Protective Effect of Ganoderma atrum Polysaccharide on Acrolein-Induced Apoptosis and Autophagic Flux in IEC-6 Cells

This study was designed to explore the beneficial effect and mechanism of Ganoderma atrum (G. atrum) polysaccharide (PSG-1) on acrolein-induced IEC-6 cells. Our results indicated that PSG-1 significantly reduced the impairment of acrolein on cell viability, decreased oxidative stress, and enabled normal expression of tight junction (TJ) proteins that were inhibited by acrolein in IEC-6 cells. Furthermore, PSG-1 attenuated the elevation of microtubule-associated proteins LIGHT chain 3 (LC3) and Beclin 1-like protein 1 (Beclin 1) and increased the protein levels of phospho-mTOR (p-mTOR) and phospho-akt (p-akt), indicating that PSG-1 activated the mammalian target of rapamycin (mTOR) signaling pathway and alleviated acrolein-induced Autophagy in IEC-6 cells.
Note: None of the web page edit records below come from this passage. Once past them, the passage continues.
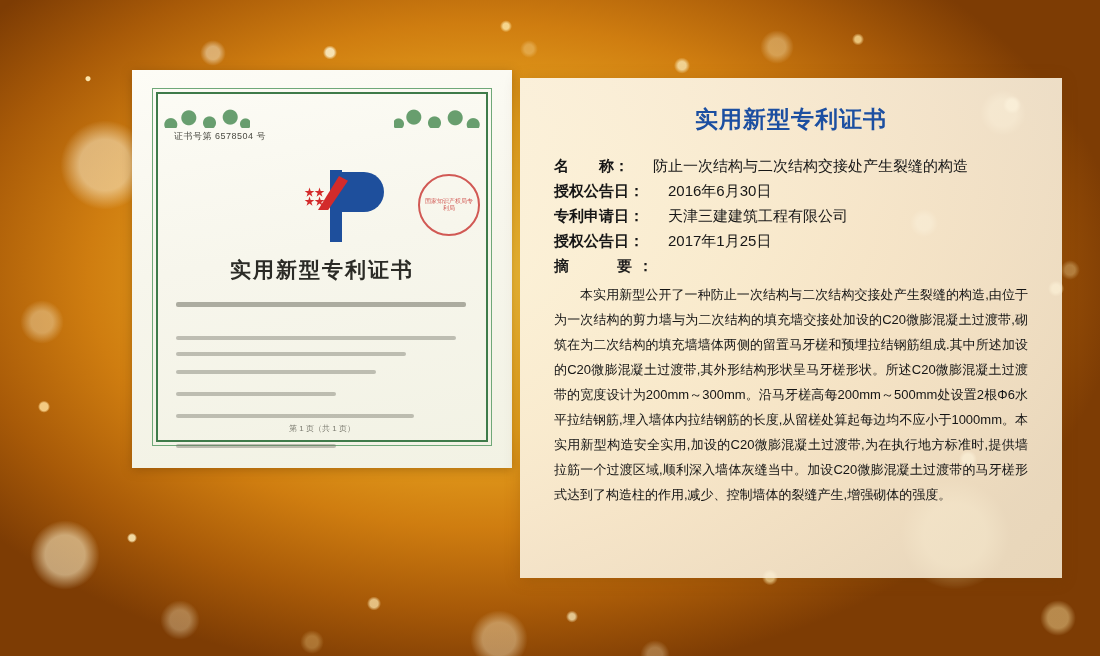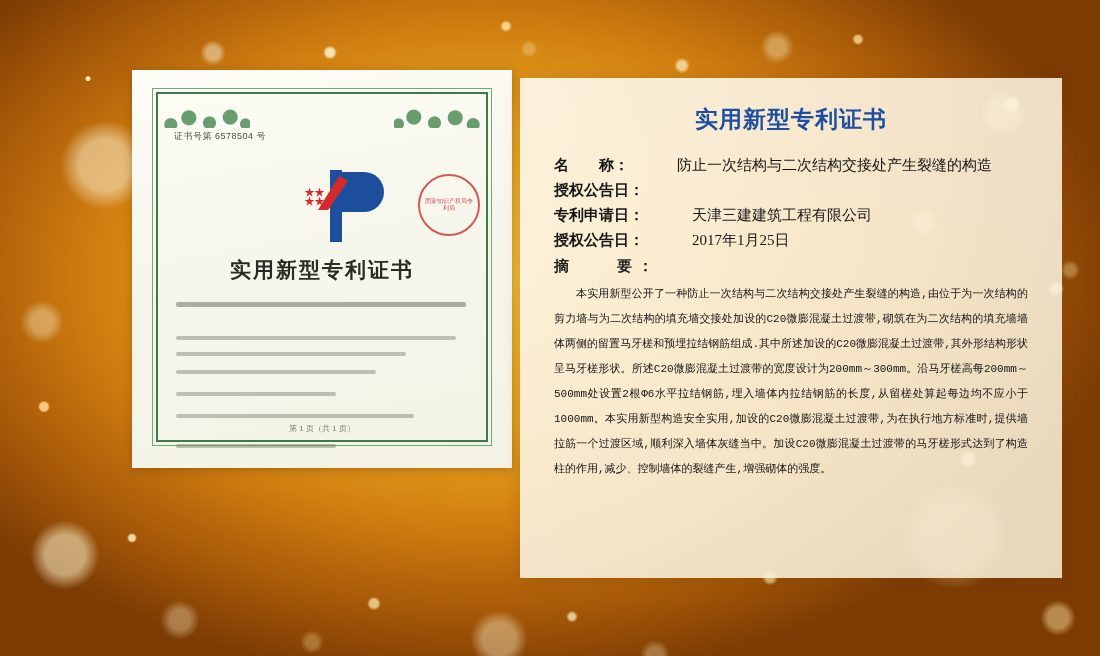--- a/index.html
+++ b/index.html
@@ -287,46 +287,45 @@
     margin: 0 0 4px 0;
     padding: 0;
     list-style: none;
   }
   .meta-row {
     display: flex;
     align-items: center;
     font-size: 15px;
     line-height: 25px;
     color: #161616;
-    font-family: Liberation Serif, serif;
-    gap: 24px;
+    font-family: Liberation Sans, sans-serif;
   }
   .meta-label {
     white-space: pre;
     flex: 0 0 auto;
     font-weight: bold;
   }
   .meta-value {
     flex: 1 1 auto;
     padding-left: 24px;
   }
   .abstract-head {
     margin-top: 1px;
     font-size: 15px;
     font-weight: bold;
     letter-spacing: 6px;
     font-family: "DejaVu Sans", sans-serif;
   }
   .abstract-body {
     margin-top: 6px;
-    font-size: 11px;
+    font-size: 13px;
     line-height: 25px;
     text-align: justify;
     text-indent: 2em;
-    font-family: Liberation Mono, monospace;
+    font-family: Liberation Sans, sans-serif;
     color: #141414;
   }
 </style>
 </head>
 <body>
 
 <div class="stage">
   <div class="bokeh"></div>
   <div class="bokeh2"></div>
 
@@ -375,20 +374,21 @@
   <div class="doc-panel">
     <div class="doc-title">实用新型专利证书</div>
 
     <ul class="meta-list">
       <li class="meta-row">
         <span class="meta-label">名　　称：</span>
         <span class="meta-value">防止一次结构与二次结构交接处产生裂缝的构造</span>
       </li>
       <li class="meta-row">
         <span class="meta-label">授权公告日：</span>
+        <span class="meta-value">2016年6月30日</span>
       </li>
       <li class="meta-row">
         <span class="meta-label">专利申请日：</span>
         <span class="meta-value">天津三建建筑工程有限公司</span>
       </li>
       <li class="meta-row">
         <span class="meta-label">授权公告日：</span>
         <span class="meta-value">2017年1月25日</span>
       </li>
     </ul>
Moreover, PSG-1 markedly attenuated the acrolein-induced Apoptosis, as evidenced by the increase in mitochondrial membrane potential (MMP) and B-cell lymphoma 2 (Bcl-2) expression, and the decrease in cysteine aspartate lyase (Caspase)-3 and caspase-9. In addition, Autophagy the inhibitor inhibited acrolein-induced TJ and Apoptosis of IEC-6 cells, while the Apoptosis inhibitor also inhibited acrolein-induced TJ and Autophagy, suggesting that Autophagy and Apoptosis were mutually regulated. Taken together, the present study proved that PSG-1 could protect IEC-6 cells from acrolein-induced oxidative stress and could repair TJ by inhibiting Apoptosis and autophagic flux, where Autophagy and Apoptosis were mutually regulated.